Content starts
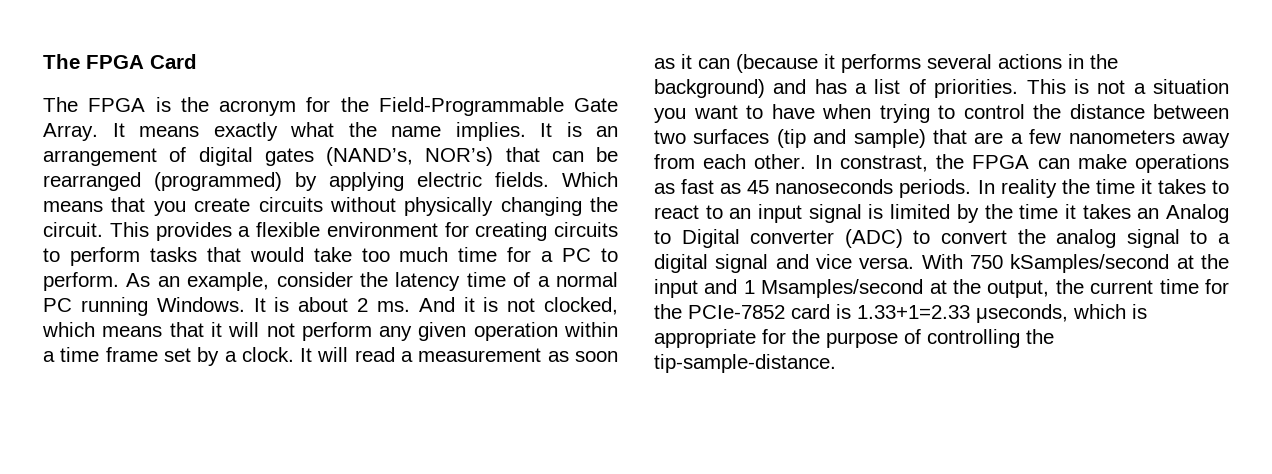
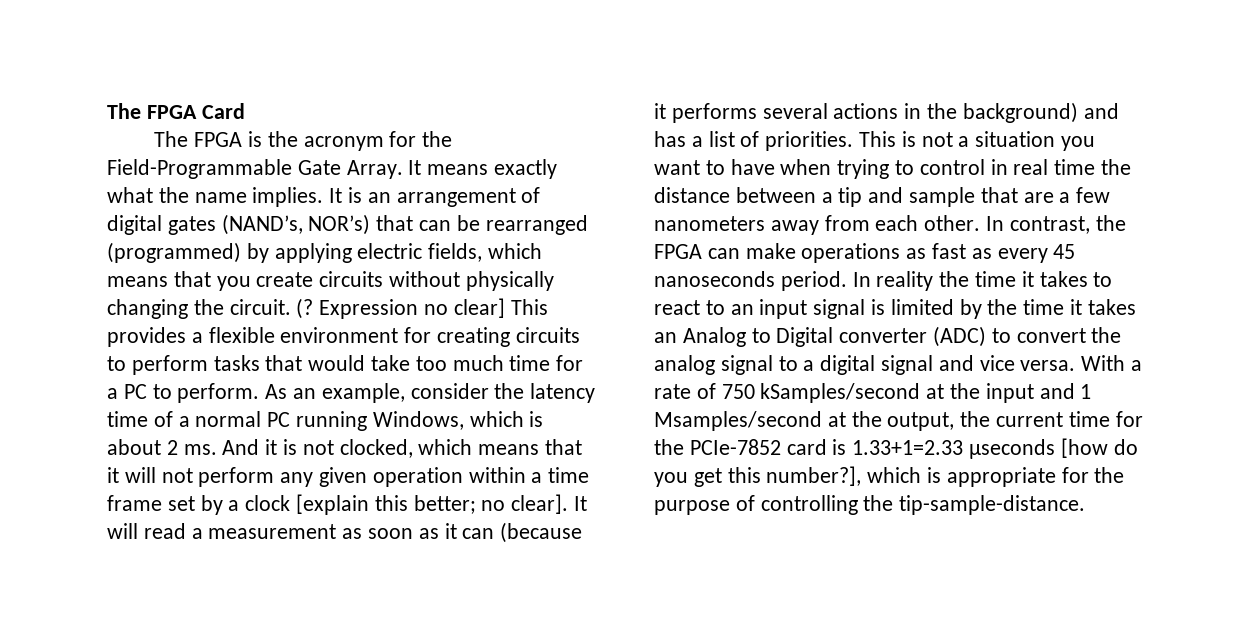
- It is an arrangement of digital gates (NAND’s, NOR’s) that can be rearranged (programmed) by applying electric fields. Which means that you create circuits without physically changing the circuit.
+ It is an arrangement of digital gates (NAND’s, NOR’s) that can be rearranged (programmed) by applying electric fields, which means that you create circuits without physically changing the circuit.
- This provides a flexible environment for creating circuits to perform tasks that would take too much time for a PC to perform.
+ (? Expression no clear] This provides a flexible environment for creating circuits to perform tasks that would take too much time for a PC to perform.
- As an example, consider the latency time of a normal PC running Windows. It is about 2 ms.
+ As an example, consider the latency time of a normal PC running Windows, which is about 2 ms.
- And it is not clocked, which means that it will not perform any given operation within a time frame set by a clock.
+ And it is not clocked, which means that it will not perform any given operation within a time frame set by a clock [explain this better; no clear].
- This is not a situation you want to have when trying to control the distance between two surfaces (tip and sample) that are a few nanometers away from each other.
+ This is not a situation you want to have when trying to control in real time the distance between a tip and sample that are a few nanometers away from each other.
- In constrast, the FPGA can make operations as fast as 45 nanoseconds periods.
+ In contrast, the FPGA can make operations as fast as every 45 nanoseconds period.
- With 750 kSamples/second at the input and 1 Msamples/second at the output, the current time for the PCIe-7852 card is 1.33+1=2.33 μseconds, which is appropriate for the purpose of controlling the tip-sample-distance.
+ With a rate of 750 kSamples/second at the input and 1 Msamples/second at the output, the current time for the PCIe-7852 card is 1.33+1=2.33 μseconds [how do you get this number?], which is appropriate for the purpose of controlling the tip-sample-distance.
Content ends
*Task to complete*. Taking the records above, retype every line from the one with "better; no clear]." down to the one with "- This is not", exactly and with nothing else.

*Answer area*.
+ And it is not clocked, which means that it will not perform any given operation within a time frame set by a clock [explain this better; no clear].
- This is not a situation you want to have when trying to control the distance between two surfaces (tip and sample) that are a few nanometers away from each other.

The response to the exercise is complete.